### Task item
Please return the lines of the data that contain "DejaVu".

Web interface edit records
====

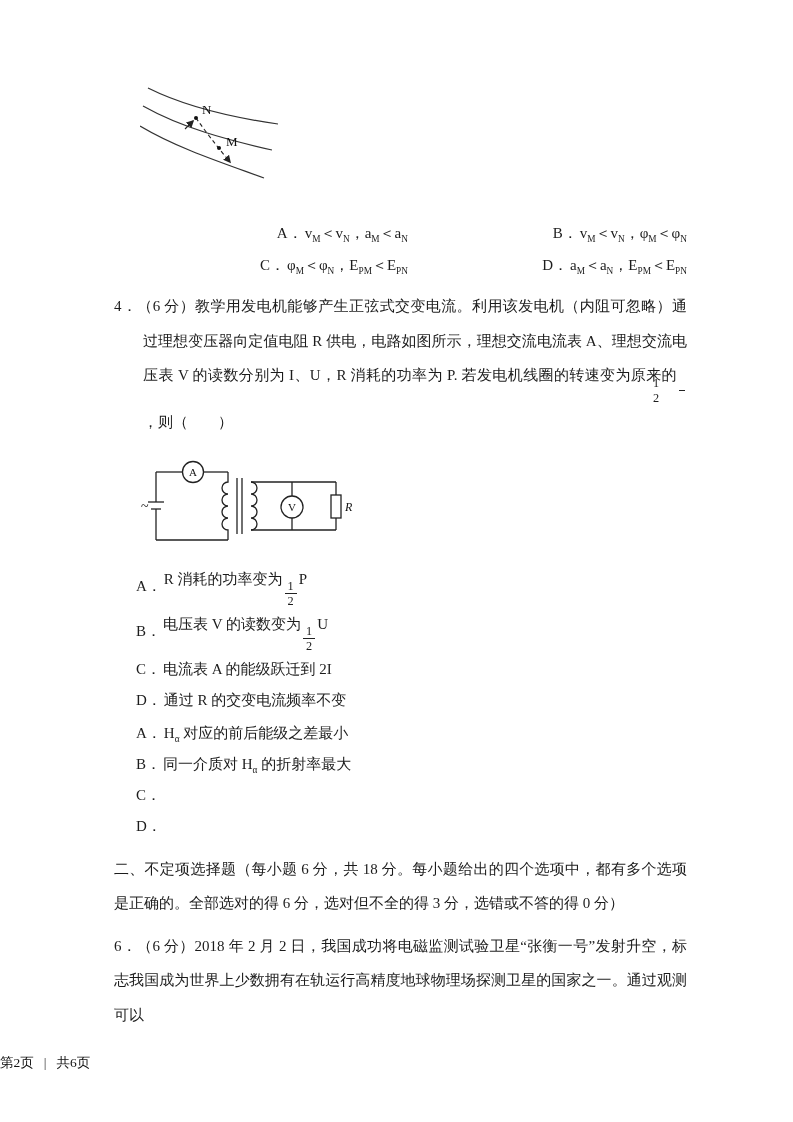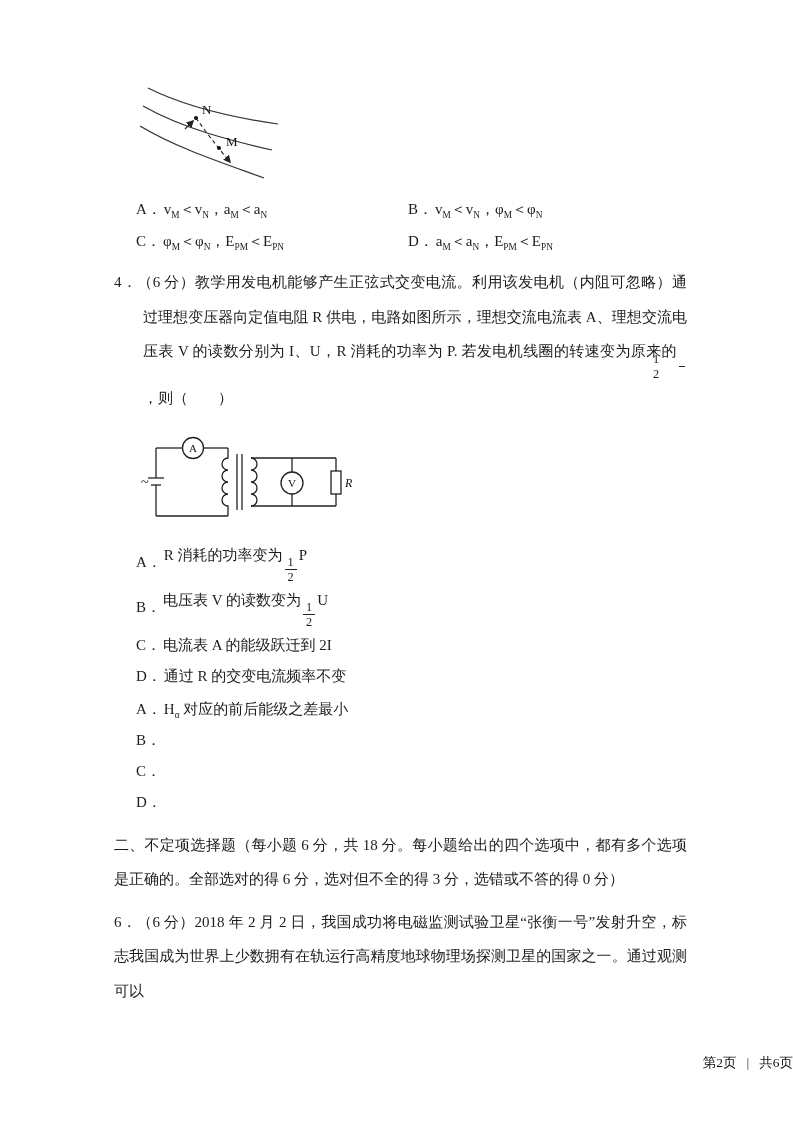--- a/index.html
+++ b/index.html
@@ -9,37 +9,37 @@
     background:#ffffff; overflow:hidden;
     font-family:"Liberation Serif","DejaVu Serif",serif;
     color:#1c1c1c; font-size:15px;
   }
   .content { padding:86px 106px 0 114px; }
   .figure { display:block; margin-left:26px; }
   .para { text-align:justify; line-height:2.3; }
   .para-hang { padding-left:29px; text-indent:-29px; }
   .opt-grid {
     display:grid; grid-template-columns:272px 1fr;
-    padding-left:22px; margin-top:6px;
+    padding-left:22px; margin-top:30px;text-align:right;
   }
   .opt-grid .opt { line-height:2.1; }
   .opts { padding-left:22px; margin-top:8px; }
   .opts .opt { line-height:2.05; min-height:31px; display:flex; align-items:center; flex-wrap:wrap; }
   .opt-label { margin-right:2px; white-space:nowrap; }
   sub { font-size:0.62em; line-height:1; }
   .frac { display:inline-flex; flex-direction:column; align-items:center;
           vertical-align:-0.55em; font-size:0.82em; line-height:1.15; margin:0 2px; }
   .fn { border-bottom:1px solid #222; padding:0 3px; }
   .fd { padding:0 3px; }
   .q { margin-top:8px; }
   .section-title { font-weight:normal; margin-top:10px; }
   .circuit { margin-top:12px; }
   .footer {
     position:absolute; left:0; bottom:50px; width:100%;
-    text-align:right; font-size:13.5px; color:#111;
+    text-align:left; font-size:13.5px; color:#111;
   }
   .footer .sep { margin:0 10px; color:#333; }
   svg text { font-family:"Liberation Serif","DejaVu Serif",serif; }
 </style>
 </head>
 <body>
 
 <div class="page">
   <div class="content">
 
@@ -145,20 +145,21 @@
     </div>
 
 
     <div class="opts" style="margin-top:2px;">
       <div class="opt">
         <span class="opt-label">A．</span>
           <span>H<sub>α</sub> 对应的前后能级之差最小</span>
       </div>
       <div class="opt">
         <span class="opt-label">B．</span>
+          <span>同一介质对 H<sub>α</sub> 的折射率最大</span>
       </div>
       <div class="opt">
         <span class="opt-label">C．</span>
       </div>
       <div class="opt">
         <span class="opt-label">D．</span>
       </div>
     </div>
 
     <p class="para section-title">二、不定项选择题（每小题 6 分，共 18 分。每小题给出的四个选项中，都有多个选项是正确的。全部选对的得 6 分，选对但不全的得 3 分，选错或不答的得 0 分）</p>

====

### Solution for this exercise
     font-family:"Liberation Serif","DejaVu Serif",serif;
   svg text { font-family:"Liberation Serif","DejaVu Serif",serif; }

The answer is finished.